One of Box’s key insights was engineers’ need for immediacy and sequentiality in the parameter variation process (“Statistics as a Catalyst to Learning by Scientific Method Part II – A Discussion”, Journal of Quality Technology, 31(1), 1999, pp16-29).

Psychologist Daniel Kahneman has described two ways of thinking that typify human decision making. System 1 is instinctive, fluent, heuristic and integrated with the experience base. System 1 is over confident and often leads us astray. System 2 employs reflective considered analysis. It can, when properly guided by statistical theory, guard against the hazards of System 1. Problems such as “What factors determine this process output?” are difficult. Kahneman observes that often, when confronted with difficult problems, System 1 substitutes a simpler problem such as “What factors are we currently relying on to control this process?”. Experts think they are answering the first question when they are in fact answering the second. Box’s requirement for immediacy allows engineers to exploit their, sometimes misleading, experience base while subjecting it to a rigorous experimental test in a rapid and efficient manner.

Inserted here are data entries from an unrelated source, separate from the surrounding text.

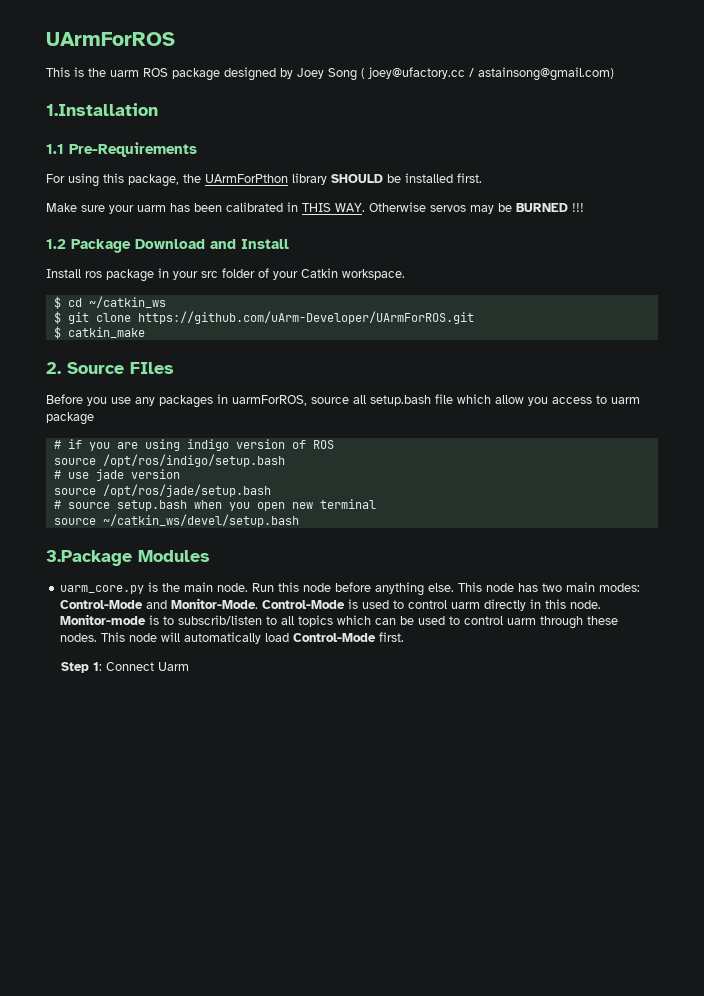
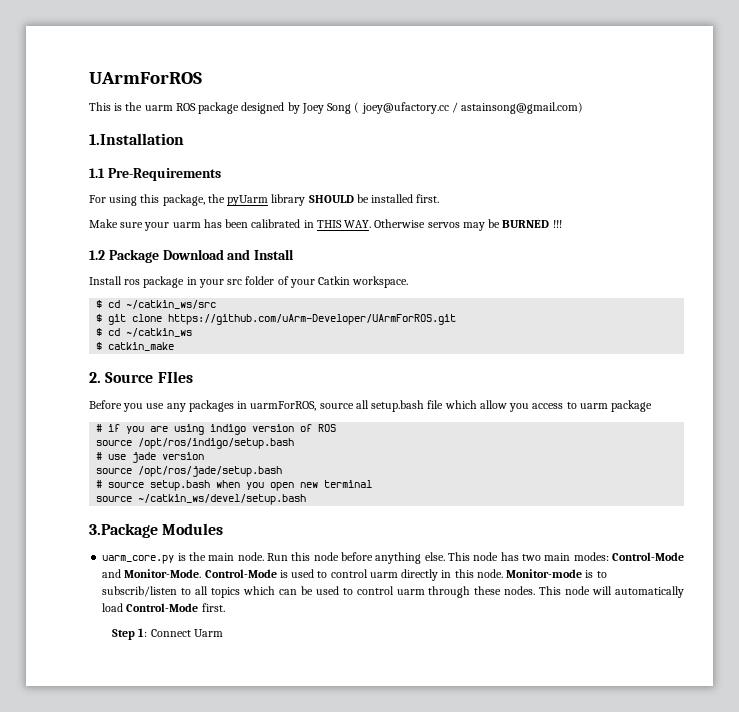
- For using this package, the UArmForPthon library SHOULD be installed first.
+ For using this package, the pyUarm library SHOULD be installed first.
- $ cd ~/catkin_ws
+ $ cd ~/catkin_ws/src
+ $ cd ~/catkin_ws

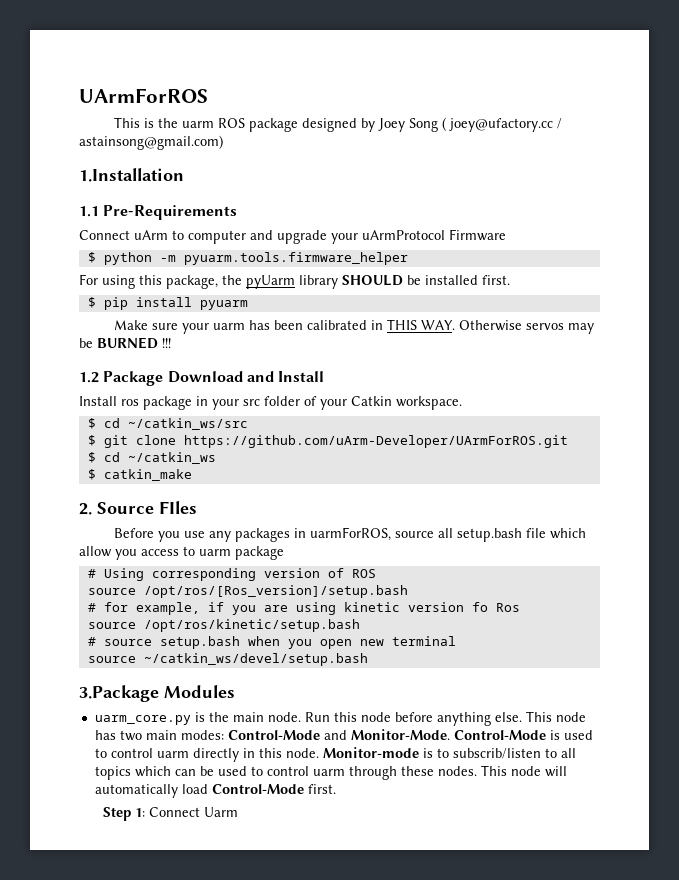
+ Connect uArm to computer and upgrade your uArmProtocol Firmware
+ $ python -m pyuarm.tools.firmware_helper
+ $ pip install pyuarm
- # if you are using indigo version of ROS
+ # Using corresponding version of ROS
- source /opt/ros/indigo/setup.bash
- # use jade version
- source /opt/ros/jade/setup.bash
+ source /opt/ros/[Ros_version]/setup.bash
+ # for example, if you are using kinetic version fo Ros
+ source /opt/ros/kinetic/setup.bash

Experimental results feed into System 2 thinking. However, the human mind is still much too confident in adopting explanations that are in reality merely plausible rather than probable. The requirement of sequentiality allows analysis of those explanations in a rich and diverse context that puts them to a rigorous test.

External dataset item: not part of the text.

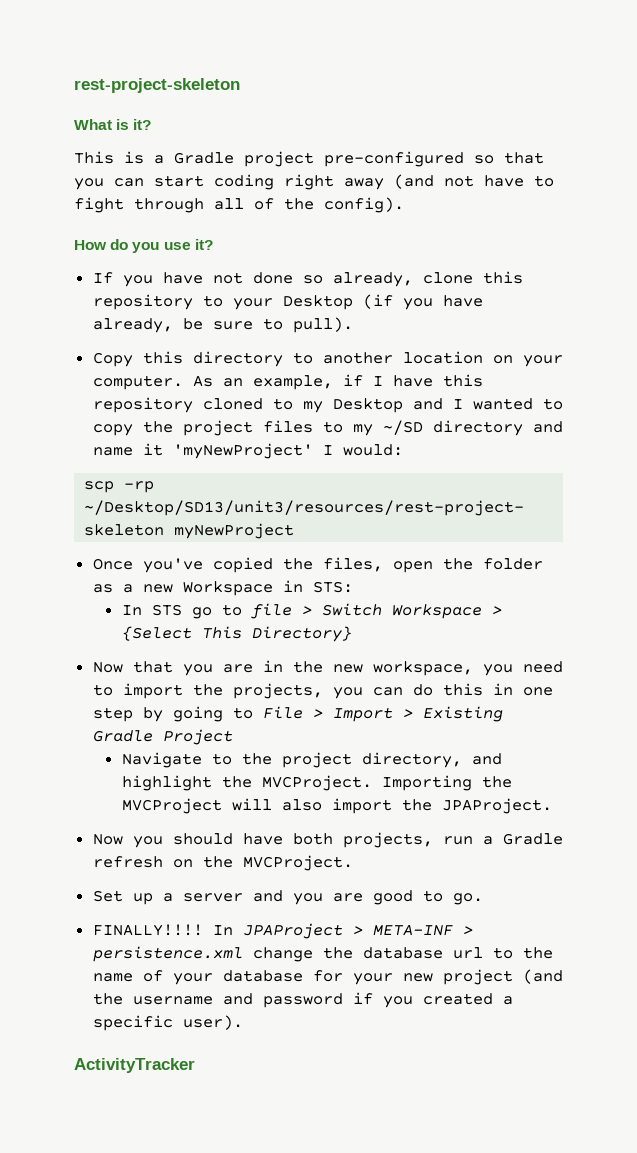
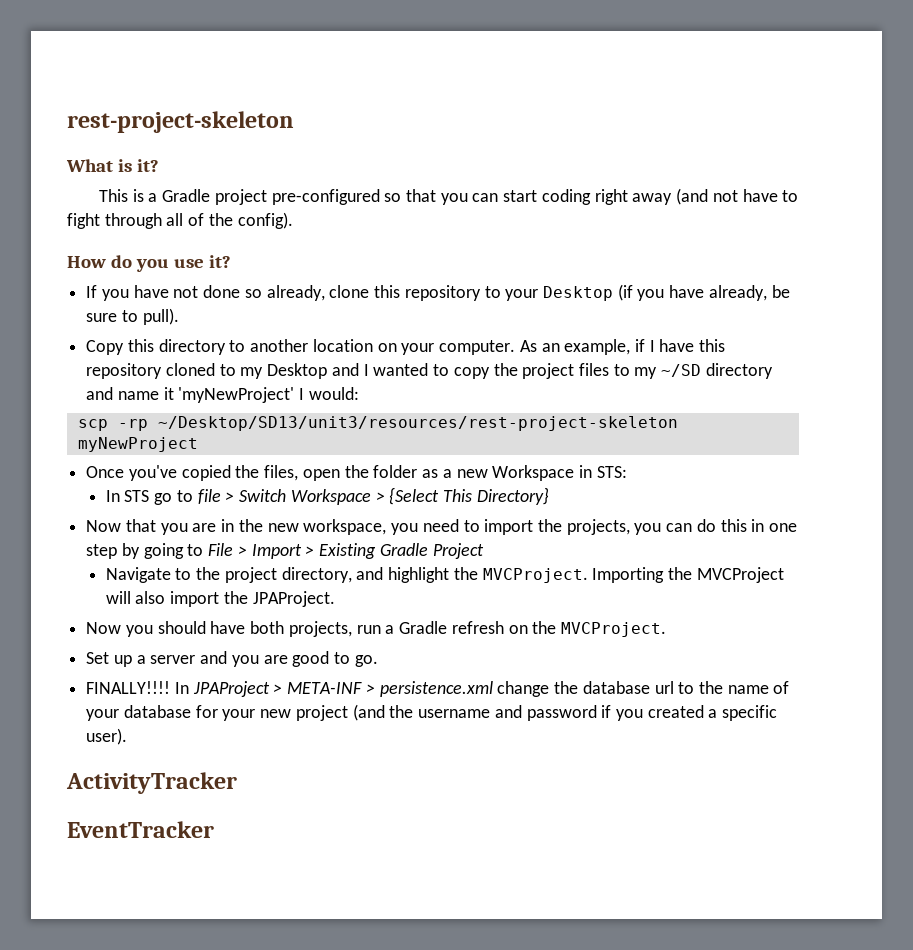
+ EventTracker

One of the fascinations of engineering research is exploring the partially known. Jon Schmidt made the following remark about structural engineering but I think it applies to engineering in general. I t certainly applied to mechanical engineering in my automotive days.

Structural engineering is the art of modelling materials we do not wholly understand into shapes we cannot precisely analyse so as to withstand forces we cannot properly assess in such a way that the public at large has no reason to suspect the extent of our ignorance.

The application of statistics, and in particular RSMs, to engineering is one of the great tools we have for decision making under uncertainty. Modern psychology has tended to confirm Box’s instincts, learned on the job, about the tools that best support human decision making and guard against its inadequacies. Box remains a role model in developing strategies for operational excellence.